Try it: Repeat every record below exactly, but leave out any pictures.

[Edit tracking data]
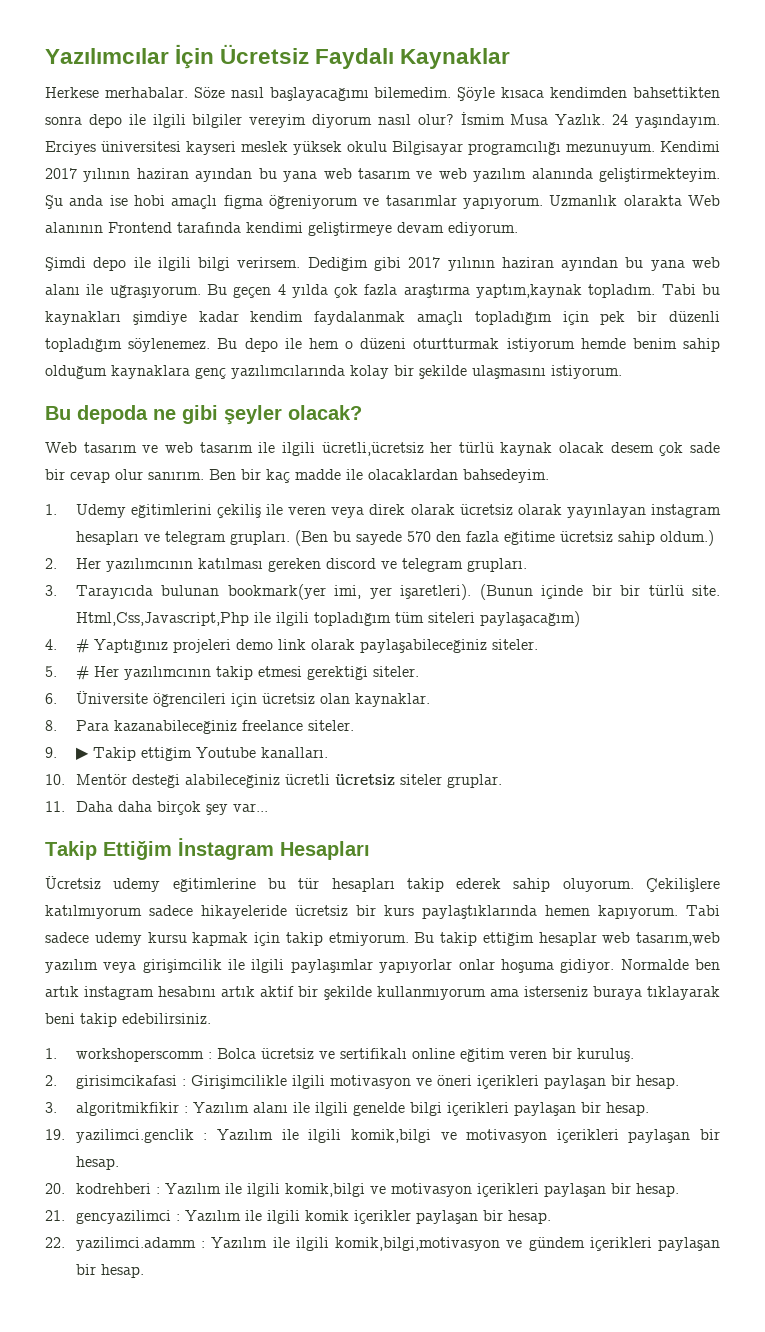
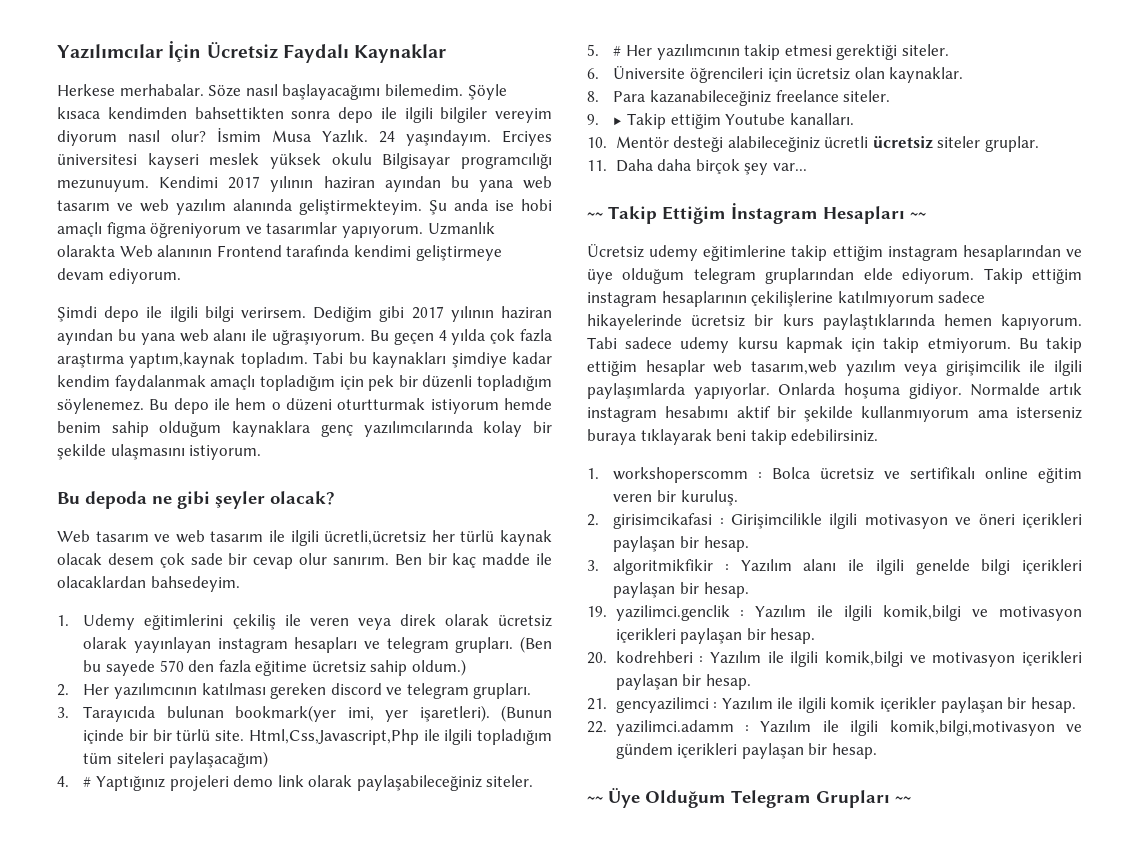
- Takip Ettiğim İnstagram Hesapları
+ ~~ Takip Ettiğim İnstagram Hesapları ~~
- Ücretsiz udemy eğitimlerine bu tür hesapları takip ederek sahip oluyorum. Çekilişlere katılmıyorum sadece hikayeleride ücretsiz bir kurs paylaştıklarında hemen kapıyorum.
+ Ücretsiz udemy eğitimlerine takip ettiğim instagram hesaplarından ve üye olduğum telegram gruplarından elde ediyorum. Takip ettiğim instagram hesaplarının çekilişlerine katılmıyorum sadece hikayelerinde ücretsiz bir kurs paylaştıklarında hemen kapıyorum.
- Bu takip ettiğim hesaplar web tasarım,web yazılım veya girişimcilik ile ilgili paylaşımlar yapıyorlar onlar hoşuma gidiyor.
+ Bu takip ettiğim hesaplar web tasarım,web yazılım veya girişimcilik ile ilgili paylaşımlarda yapıyorlar. Onlarda hoşuma gidiyor.
- Normalde ben artık instagram hesabını artık aktif bir şekilde kullanmıyorum ama isterseniz buraya tıklayarak beni takip edebilirsiniz.
+ Normalde artık instagram hesabımı aktif bir şekilde kullanmıyorum ama isterseniz buraya tıklayarak beni takip edebilirsiniz.
+ ~~ Üye Olduğum Telegram Grupları ~~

Problem solution:
- Takip Ettiğim İnstagram Hesapları
+ ~~ Takip Ettiğim İnstagram Hesapları ~~
- Ücretsiz udemy eğitimlerine bu tür hesapları takip ederek sahip oluyorum. Çekilişlere katılmıyorum sadece hikayeleride ücretsiz bir kurs paylaştıklarında hemen kapıyorum.
+ Ücretsiz udemy eğitimlerine takip ettiğim instagram hesaplarından ve üye olduğum telegram gruplarından elde ediyorum. Takip ettiğim instagram hesaplarının çekilişlerine katılmıyorum sadece hikayelerinde ücretsiz bir kurs paylaştıklarında hemen kapıyorum.
- Bu takip ettiğim hesaplar web tasarım,web yazılım veya girişimcilik ile ilgili paylaşımlar yapıyorlar onlar hoşuma gidiyor.
+ Bu takip ettiğim hesaplar web tasarım,web yazılım veya girişimcilik ile ilgili paylaşımlarda yapıyorlar. Onlarda hoşuma gidiyor.
- Normalde ben artık instagram hesabını artık aktif bir şekilde kullanmıyorum ama isterseniz buraya tıklayarak beni takip edebilirsiniz.
+ Normalde artık instagram hesabımı aktif bir şekilde kullanmıyorum ama isterseniz buraya tıklayarak beni takip edebilirsiniz.
+ ~~ Üye Olduğum Telegram Grupları ~~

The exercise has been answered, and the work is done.